------ Entries supplied ------

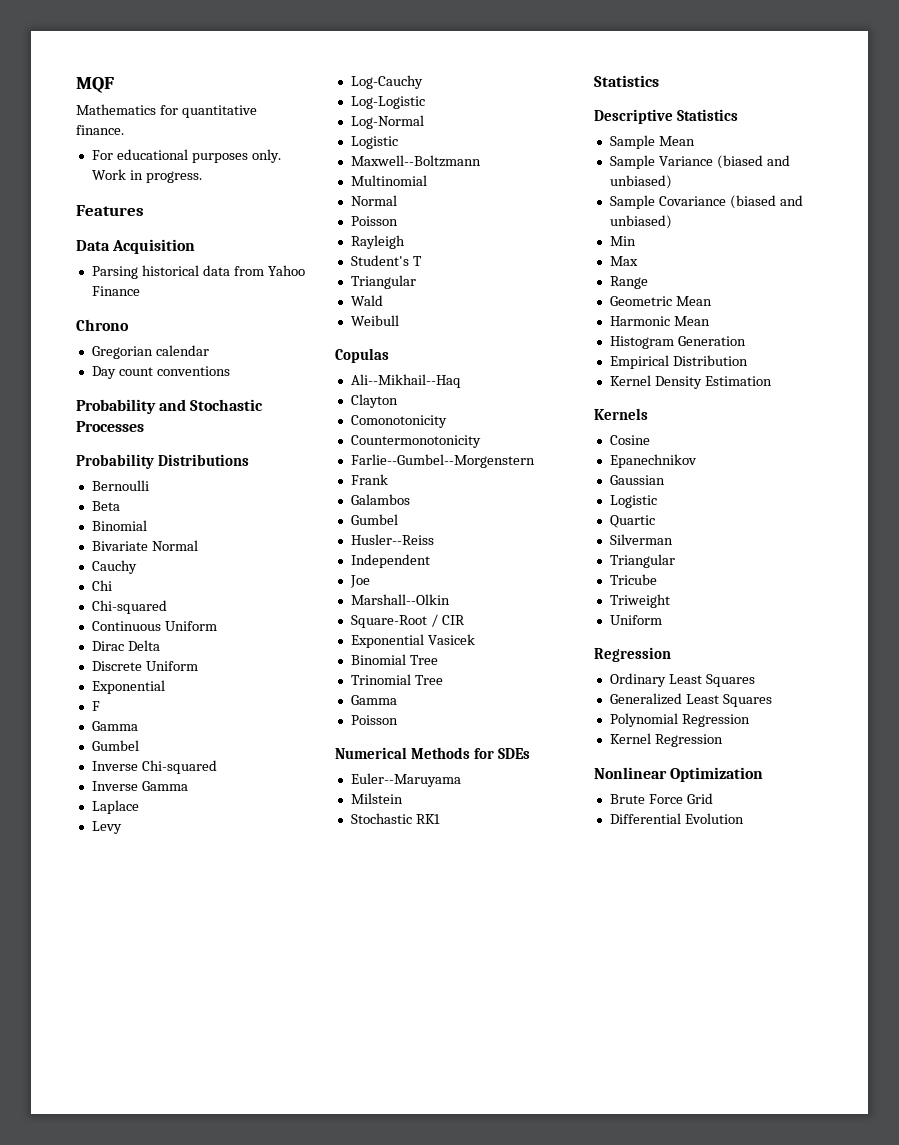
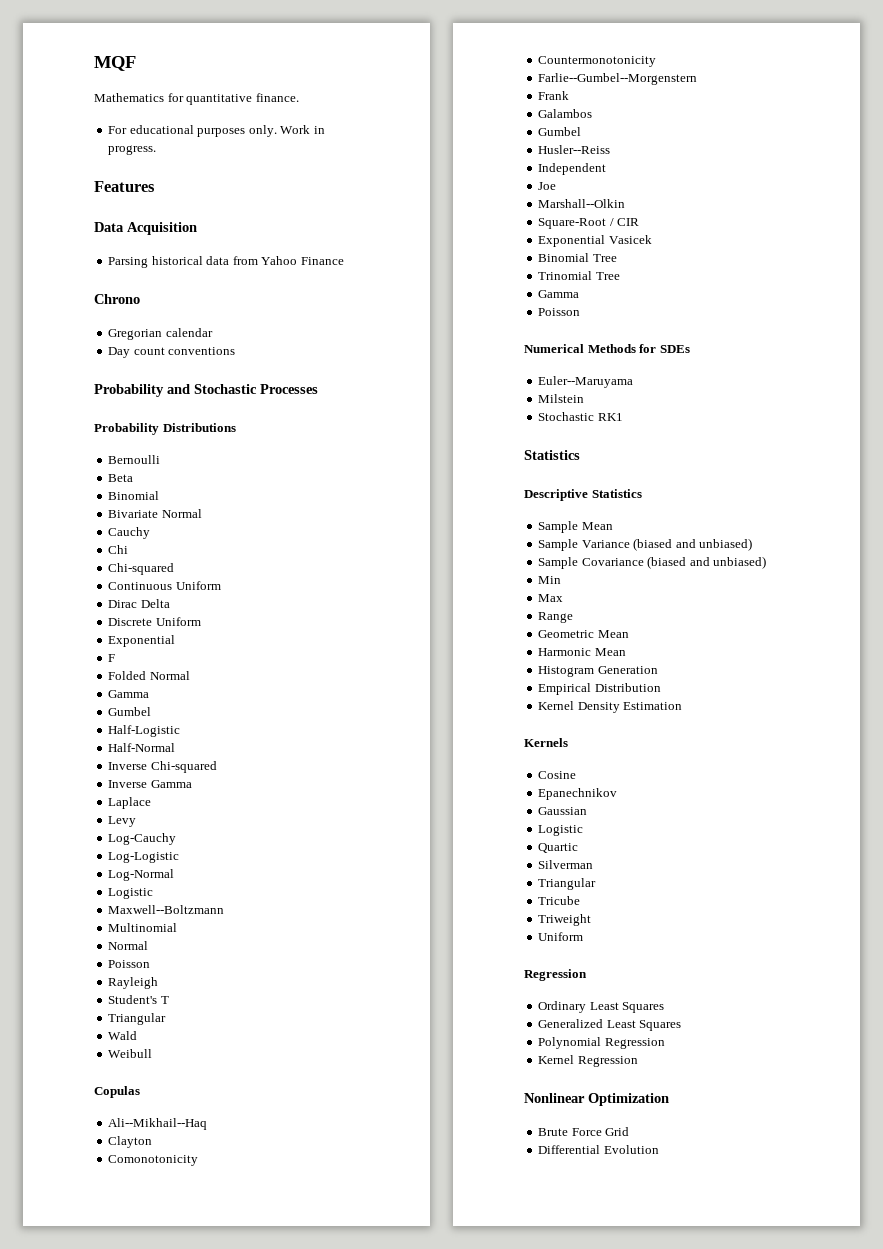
(100, 706) none -> [108,671,190,680] // Folded Normal
(139, 745) none -> [108,725,181,737] [108,743,176,752] // Half-Logistic // Half-Normal

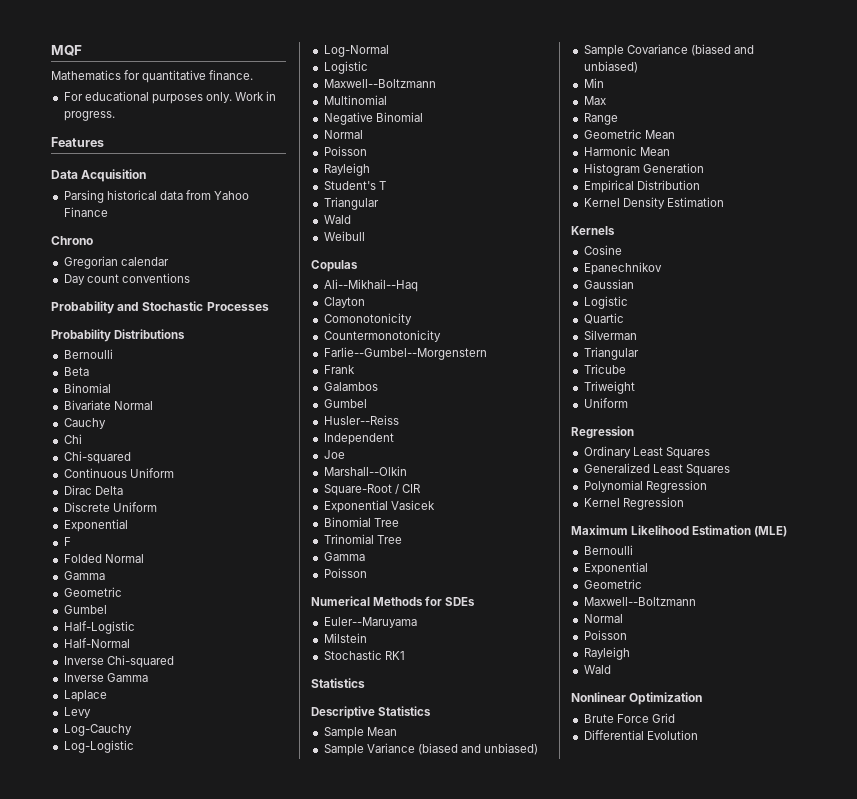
(150, 694) none -> [63,587,122,597] // Geometric
(178, 927) none -> [323,112,423,125] // Negative Binomial
(638, 1061) none -> [571,525,788,537] [583,545,633,555] [583,562,648,575] [583,579,642,589] [583,597,696,606] [583,614,623,623] [583,630,627,640] [583,647,630,660] [583,665,611,674] // Maximum Likelihood Estimation (MLE) // Bernoulli // Exponential // Geometric // Maxwell--Boltzmann // Normal // Poisson // Rayleigh // Wald

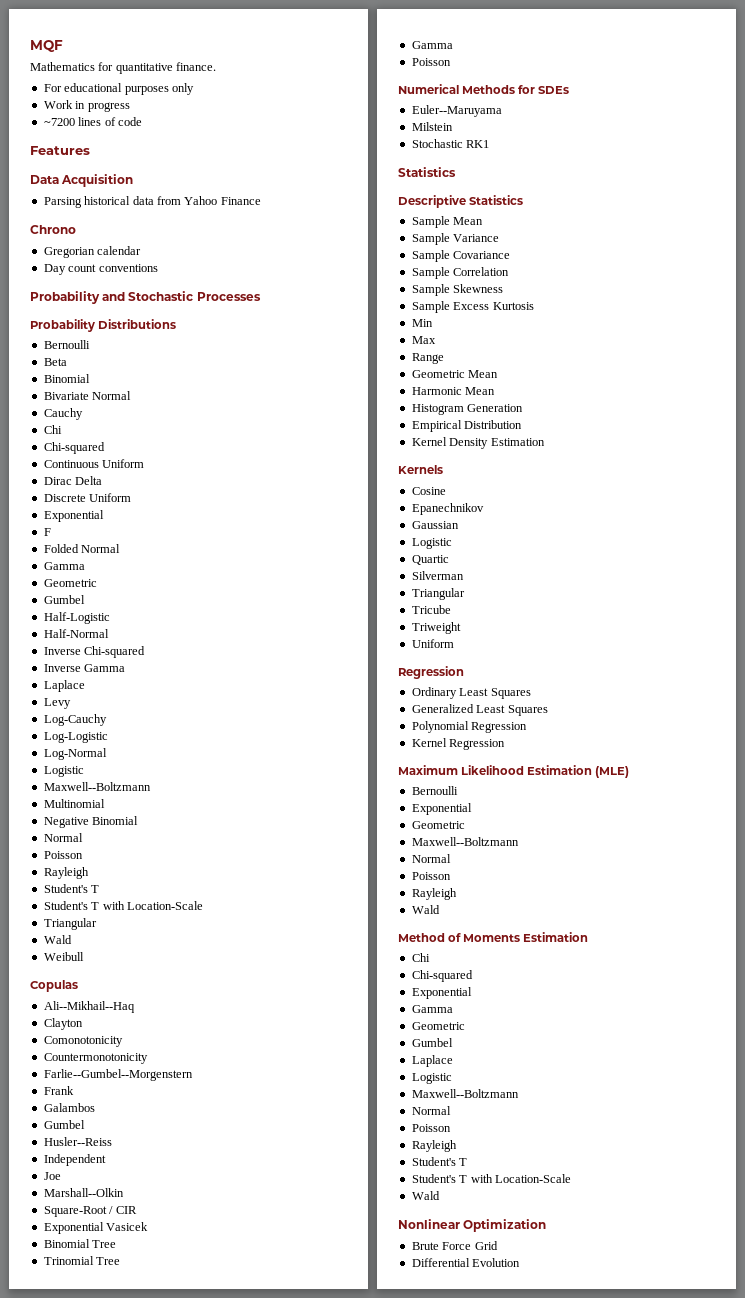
[205,92,232,103] only. -> [171,83,194,95] only //
[63,111,115,121] progress. -> [87,102,130,112] [43,117,142,126] progress // ~7200 lines of code
(386, 185) none -> [43,901,203,910] // Student's T with Location-Scale
[417,743,539,755] (biased and unbiased) -> (500, 238) none
[690,44,754,56] [583,61,638,73] (biased and unbiased) -> [411,267,510,279] [411,284,504,296] [411,301,534,313] // Sample Correlation // Sample Skewness // Sample Excess Kurtosis
(611, 669) none -> [398,932,589,942] [411,953,430,962] [411,970,473,982] [411,987,472,999] [411,1005,453,1013] [411,1022,465,1030] [411,1038,453,1047] [411,1055,453,1067] [411,1073,452,1084] [411,1089,519,1098] [411,1106,451,1115] [411,1124,451,1132] [411,1140,457,1152] [411,1157,468,1166] [411,1174,571,1183] [411,1191,440,1200] // Method of Moments Estimation // Chi // Chi-squared // Exponential // Gamma // Geometric // Gumbel // Laplace // Logistic // Maxwell--Boltzmann // Normal // Poisson // Rayleigh // Student's T // Student's T with Location-Scale // Wald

------

Task item ::
The goal is an exact reprint of the entries, leaving out the pictures.

Output below ::
(100, 706) none -> [108,671,190,680] // Folded Normal
(139, 745) none -> [108,725,181,737] [108,743,176,752] // Half-Logistic // Half-Normal

(150, 694) none -> [63,587,122,597] // Geometric
(178, 927) none -> [323,112,423,125] // Negative Binomial
(638, 1061) none -> [571,525,788,537] [583,545,633,555] [583,562,648,575] [583,579,642,589] [583,597,696,606] [583,614,623,623] [583,630,627,640] [583,647,630,660] [583,665,611,674] // Maximum Likelihood Estimation (MLE) // Bernoulli // Exponential // Geometric // Maxwell--Boltzmann // Normal // Poisson // Rayleigh // Wald

[205,92,232,103] only. -> [171,83,194,95] only //
[63,111,115,121] progress. -> [87,102,130,112] [43,117,142,126] progress // ~7200 lines of code
(386, 185) none -> [43,901,203,910] // Student's T with Location-Scale
[417,743,539,755] (biased and unbiased) -> (500, 238) none
[690,44,754,56] [583,61,638,73] (biased and unbiased) -> [411,267,510,279] [411,284,504,296] [411,301,534,313] // Sample Correlation // Sample Skewness // Sample Excess Kurtosis
(611, 669) none -> [398,932,589,942] [411,953,430,962] [411,970,473,982] [411,987,472,999] [411,1005,453,1013] [411,1022,465,1030] [411,1038,453,1047] [411,1055,453,1067] [411,1073,452,1084] [411,1089,519,1098] [411,1106,451,1115] [411,1124,451,1132] [411,1140,457,1152] [411,1157,468,1166] [411,1174,571,1183] [411,1191,440,1200] // Method of Moments Estimation // Chi // Chi-squared // Exponential // Gamma // Geometric // Gumbel // Laplace // Logistic // Maxwell--Boltzmann // Normal // Poisson // Rayleigh // Student's T // Student's T with Location-Scale // Wald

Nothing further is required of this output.